Depois dessa noite o nosso dia-a-dia continuou como se nada se tivesse passado. Continuámos a ir passar as tardes na esplanada do Parque e a dar as nossas voltas e a fazer planos de futuro.
Certa manhã, depois de ter tomado o pequeno almoço com o Jojo, ele resolveu ficar em casa para tratar de não sei que matérias urgentes, e eu fui dar uma volta para espraiar o espírito.
Atormentado, sozinho naquela cadeira, querendo libertar-me da minha má sina, decidi por um ponto final no meu desamparo.

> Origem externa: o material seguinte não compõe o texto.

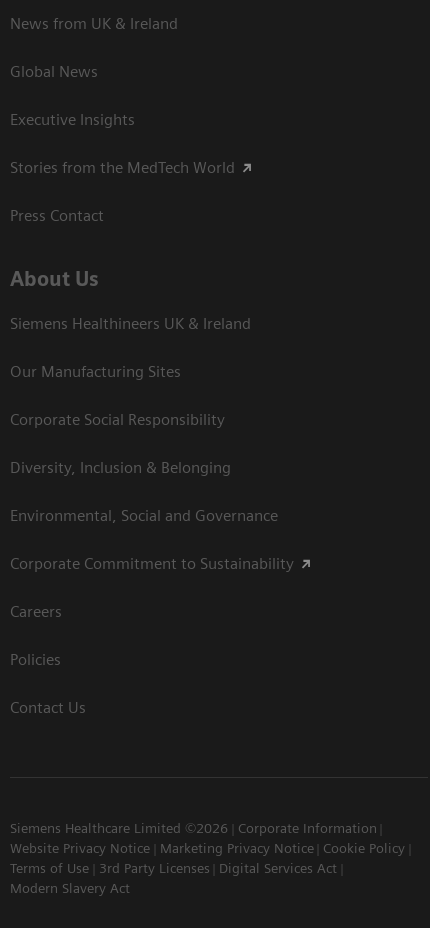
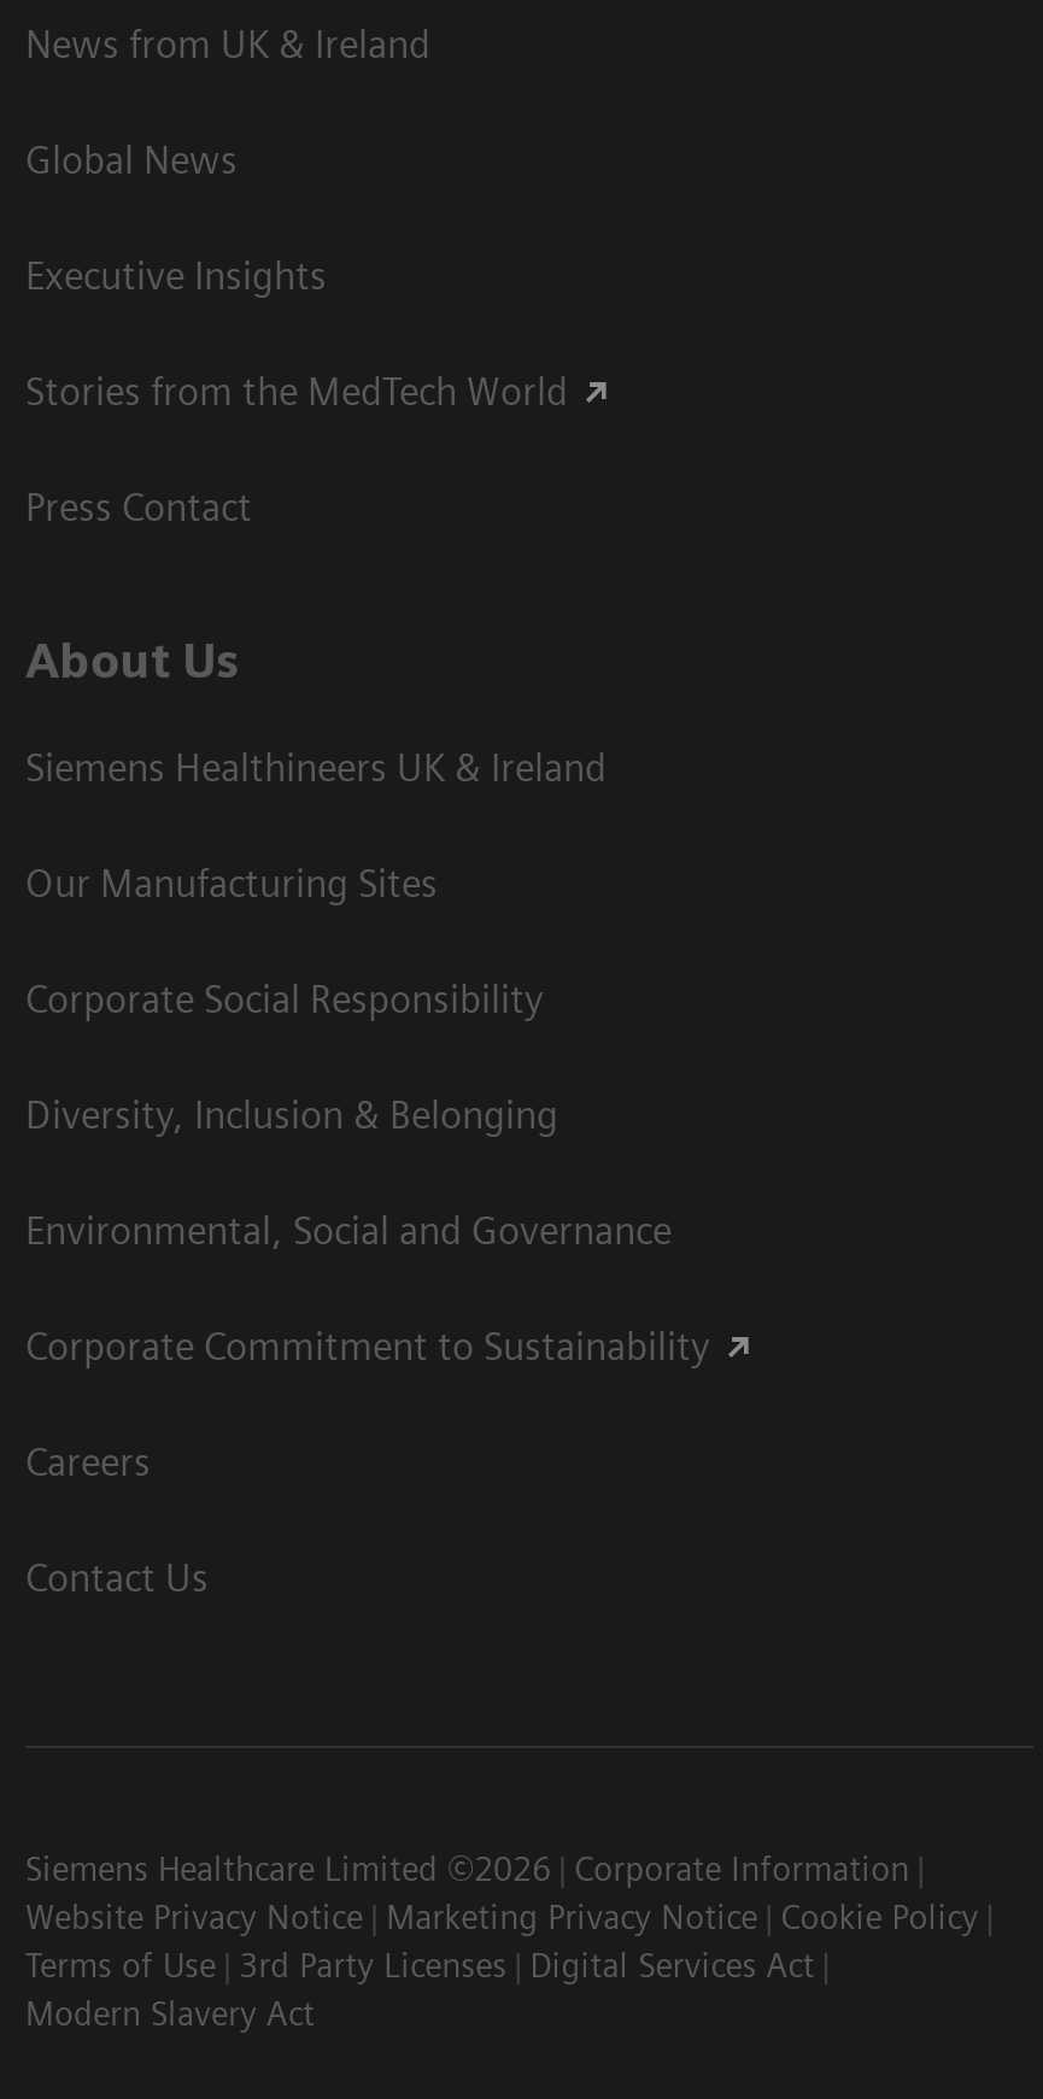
[10,650,61,668] Policies -> none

Levanto-me, atravesso a rua e entro numa papelaria onde costumava comprar postais ilustrados para enviar aos amigos distantes, e compro uma lâmina Nacet. Meto-a no bolso e encaminho-me vagarosamente para as margens do Lis.
Aí chegado, sento-me na relva, escuto indiferente o chilrear da passarada, mergulho os olhos nas águas turvas e tumultuosas, e ataco ao que tinha ali vindo consumar. Tiro a lâmina do bolso e preparo-me para, num gesto decisivo e resoluto, cortar os pulsos e deixar o meu sangue misturar-se com águas trepidantes, e ir em busca do distante mar. Libertar-me definitivamente do meu irresolúvel dilema.
De repente oiço uma voz. Era a voz do Jorge, que me tinha visto entrar nessa papelaria. Ele tinha entrado e perguntado o que tinha eu ido lá comprar, e seguiu-me até ao Lis.
Depois caminhámos em silêncio, olhos postos nos calhaus do caminho. Nossos pés que caminhavam lado a lado, sem saberem exactamente onde iriam ter, que destino nos aguardava.
- Anda daí! Vamos tomar uma bica e um bagaço, e deixar que todos as nossas desditas subam por esses ares fora, envolvidas no fumo dos nossos cigarros. Chupemos as nossas beatas até que elas nos queimem os beiços!